Hoy hemos visto a los niños de la calle en pleno centro de la bulliciosa ciudad, entre la mirada indiferente del mundo y entre lujosos almacenes que exponen en sus escaparates un alto índice de crecimiento económico, de tecnología y de progreso frío sin corazón y sin lágrimas.
Cuando el semáforo puso la luz roja, los niños mendigos con su ajada infancia, se acercaron a los autos detenidos en la coyuntura ardiente del mediodía con su hilera de árboles asmáticos de humo y polvo.
Llegaron a la ventanilla de los autos, unos vendiendo estampitas de santos, lo que quieran dar, dicen desde una niñez de pájaro desvalido.
Otros piden centavos para comer con una voz sin alfabeto y con pena.
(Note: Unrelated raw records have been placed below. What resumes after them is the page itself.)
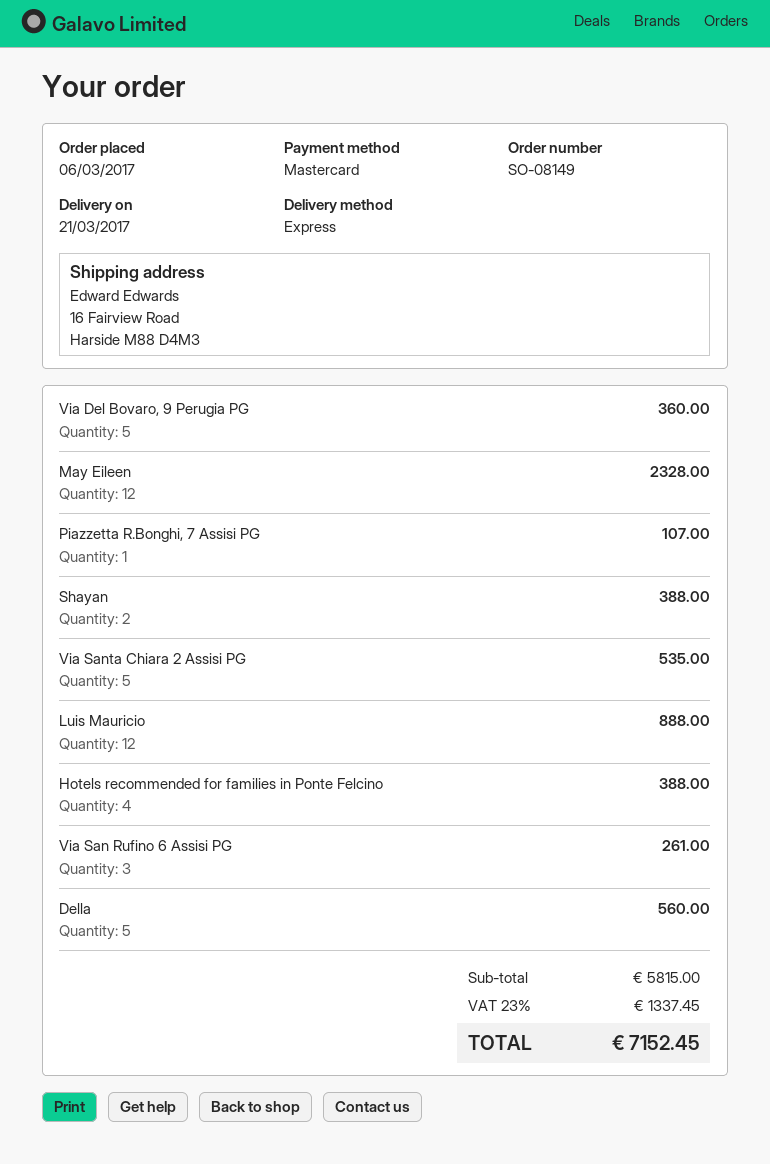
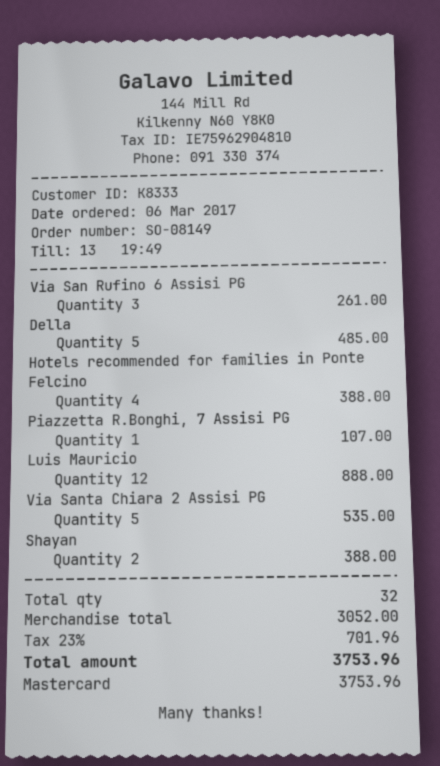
Via Del Bovaro, 9 Perugia PG: 5 for 360.00 -> none
May Eileen: 12 for 2328.00 -> none
Della: 5 for 560.00 -> 5 for 485.00
subtotal: 5815.00 -> 3052.00
tax: 23% = 1337.45 -> 23% = 701.96
total: 7152.45 -> 3753.96

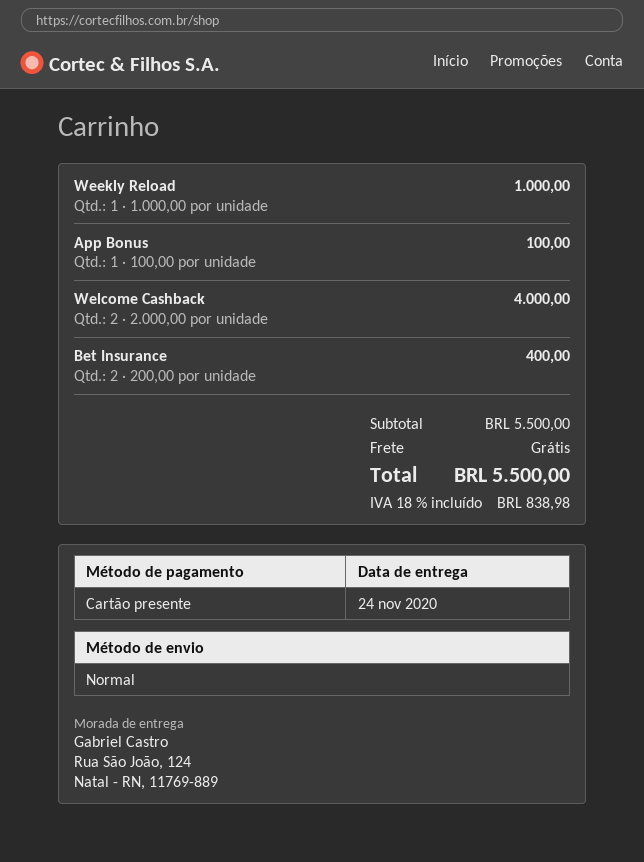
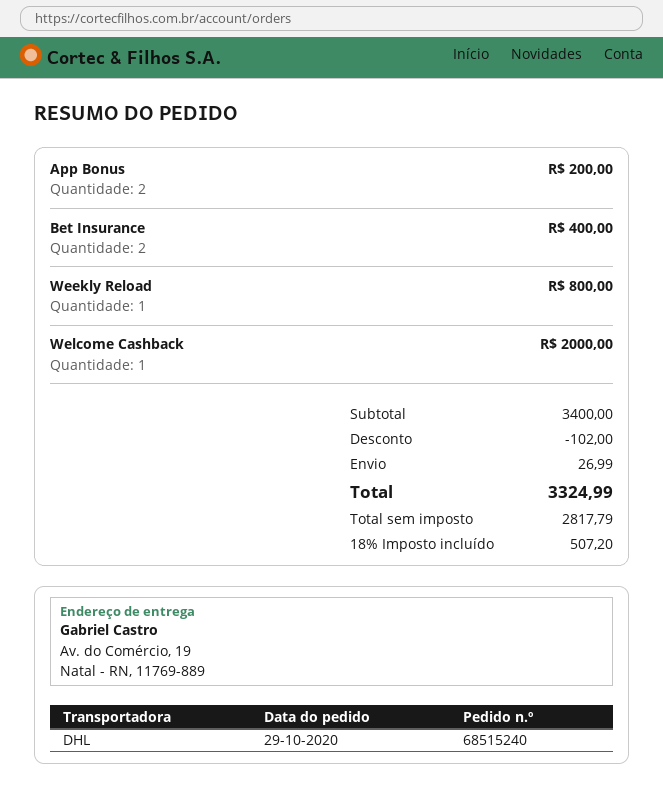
shipping method: standard -> DHL
ship to: Rua São João, 124, Natal - RN, 11769-889 -> Av. do Comércio, 19, Natal - RN, 11769-889
Weekly Reload: 1 for 1000.00 -> 1 for 800.00
App Bonus: 1 for 100.00 -> 2 for 200.00
Welcome Cashback: 2 for 4000.00 -> 1 for 2000.00
subtotal: 5500.00 -> 3400.00
discount: none -> 102.00
shipping: 0.00 -> 26.99
tax: 18% = 838.98 -> 18% = 507.20
total: 5500.00 -> 3324.99

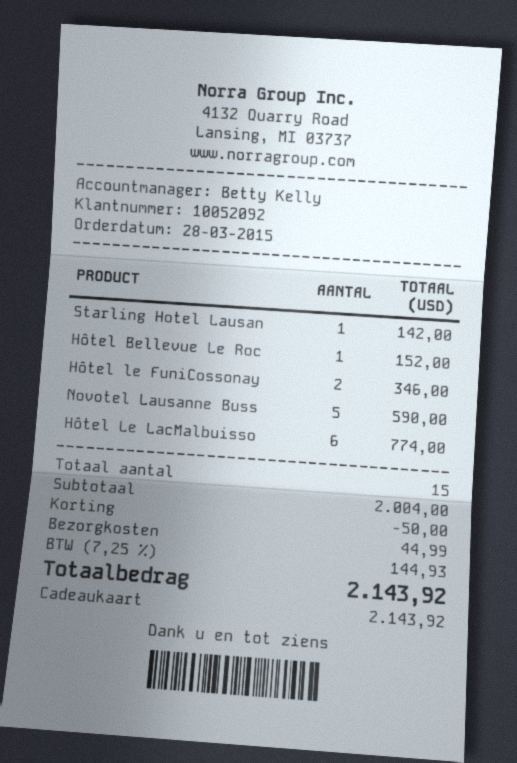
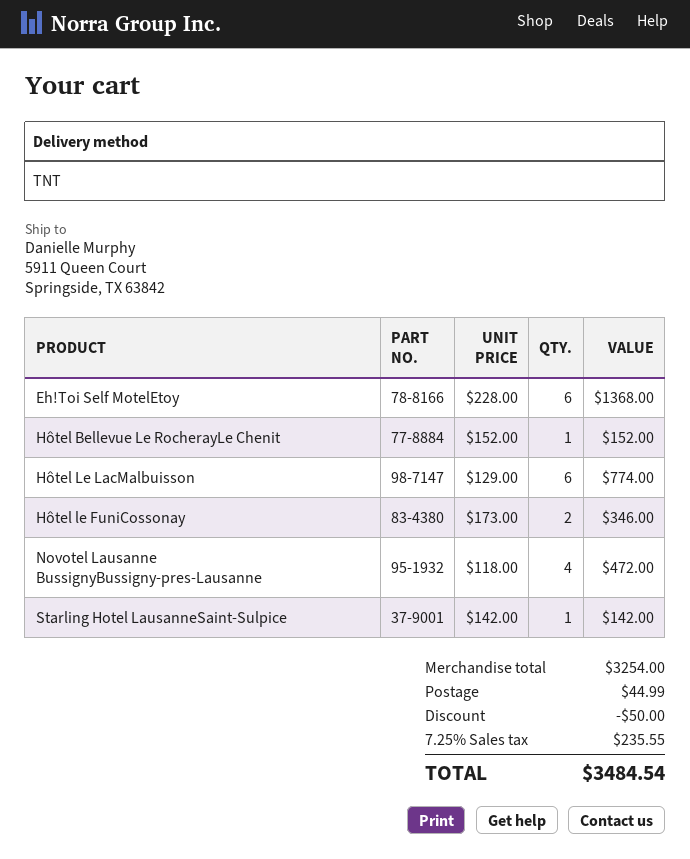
Novotel Lausanne Buss: 5 for 590.00 -> 4 for 472.00
Eh!Toi Self MotelEtoy: none -> 6 for 1368.00
subtotal: 2004.00 -> 3254.00
tax: 7.25% = 144.93 -> 7.25% = 235.55
total: 2143.92 -> 3484.54

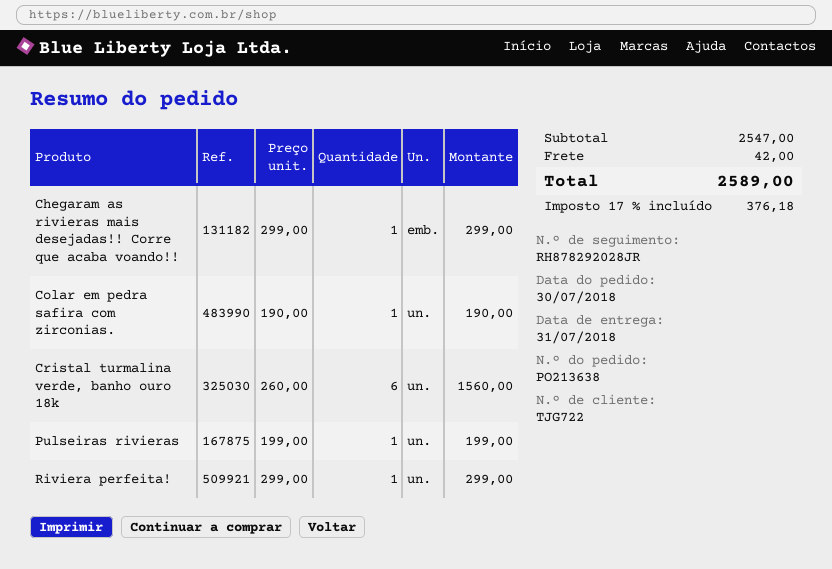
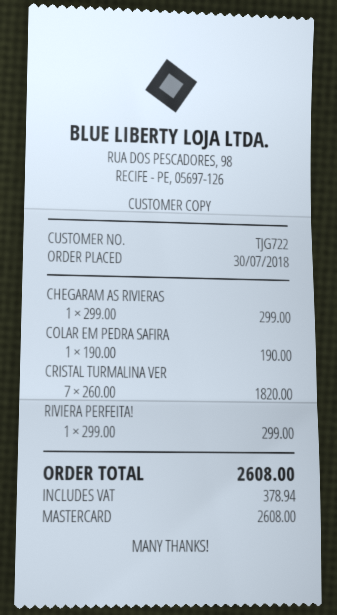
Cristal turmalina verde, banho ouro 18k: 6 x 260.00 = 1560.00 -> 7 x 260.00 = 1820.00
Pulseiras rivieras: 1 x 199.00 = 199.00 -> none
shipping: 42.00 -> none
tax: 376.18 -> 378.94
total: 2589.00 -> 2608.00

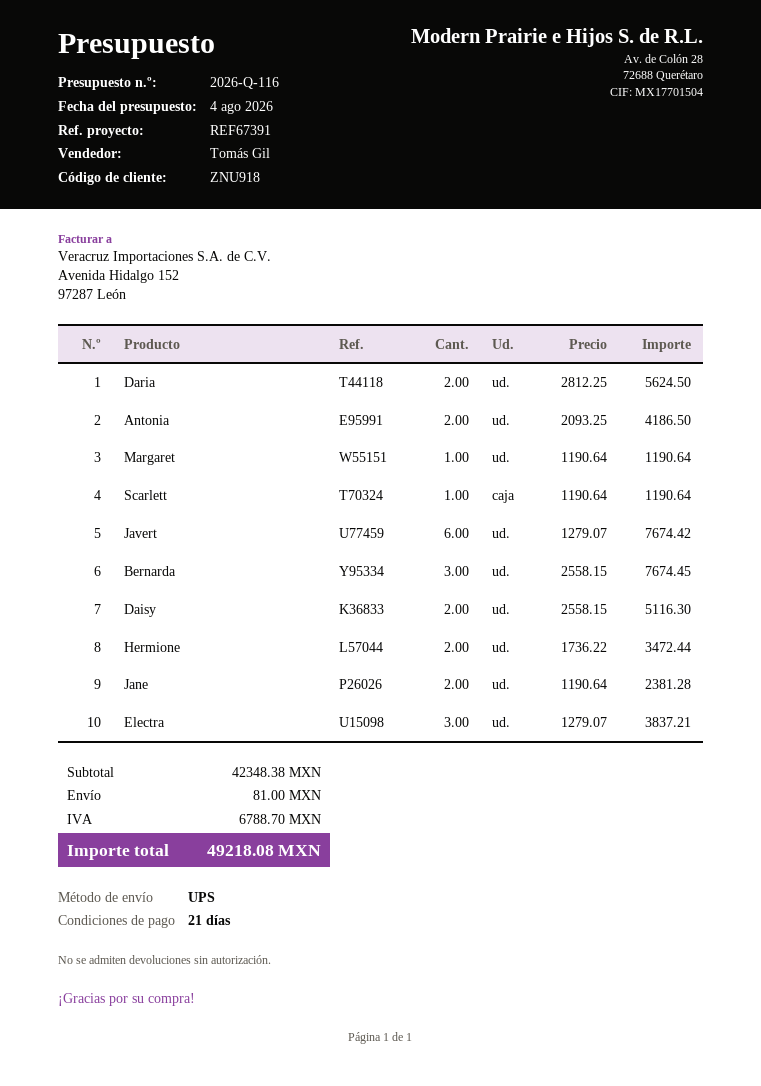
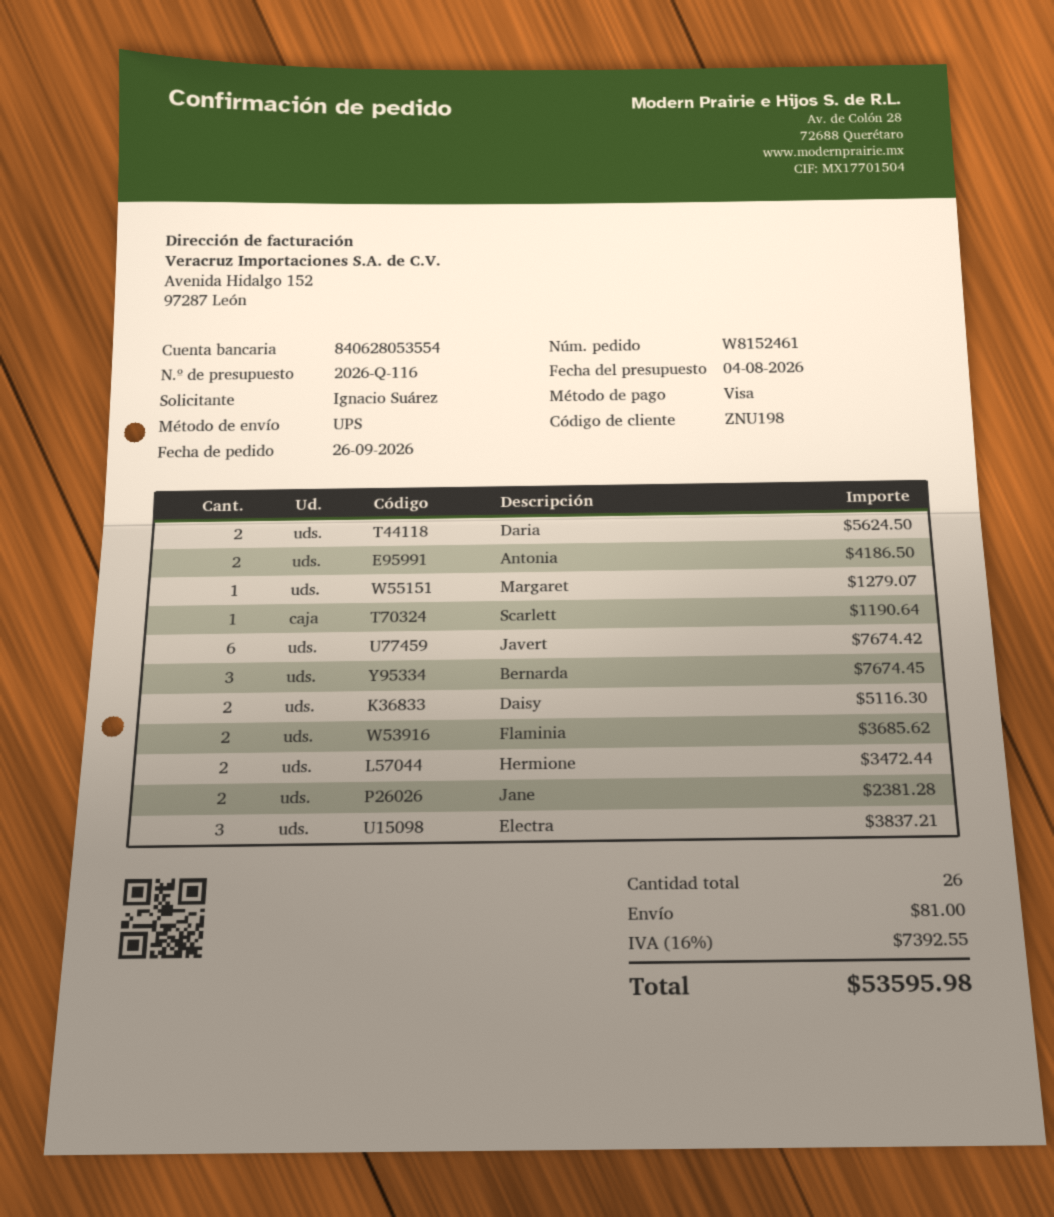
customer number: ZNU918 -> ZNU198
Margaret: 1 for 1190.64 -> 1 for 1279.07
Flaminia: none -> 2 for 3685.62
tax: 6788.70 -> 7392.55
total: 49218.08 -> 53595.98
Una niña, casi como yo, cargando a un muchachito más pequeño, de la edad de Mochi en tamaño, se acerca a nuestro auto y nos pide pan para su hermanito que no han comido, dice, desde ayer.
Yo sé que esto no resuelve nada, dice el Abuelo, pero toma, niña pobre, y le da un dinero.
Luego echa las espaldas en el respaldar del asiento trasero, se lleva las manos al rostro, ¿qué nos estamos haciendo, qué nos estamos destruyendo, Dios mío? murmura.
Otro niño, que casi no llega a la ventanilla del auto, ve a Mochi sobre mis piernas y su cara sucia se hace alegre, dice que nunca ha tenido un conejito, que por qué no se lo doy de limosna, que lo va a querer mucho, que va a pedir mucha limosna para él, para sus lechugas.
¡No! lo interrumpe otro niño de la misma altura, sin camisa, sin zapatos, ¡No se lo den a él, él ya tiene un osito de peluche que se encontró en la calle, dénmelo a mí que no tengo juguetes!
Llega la luz verde y el auto, conducido por mamá, arranca y, el Abuelo no dice nada, no quiere decir nada con la mirada baja, cayéndosele de los ojos.
Del libro: La balada del conejito gris. Editorial Universitaria. Panamá. 1997.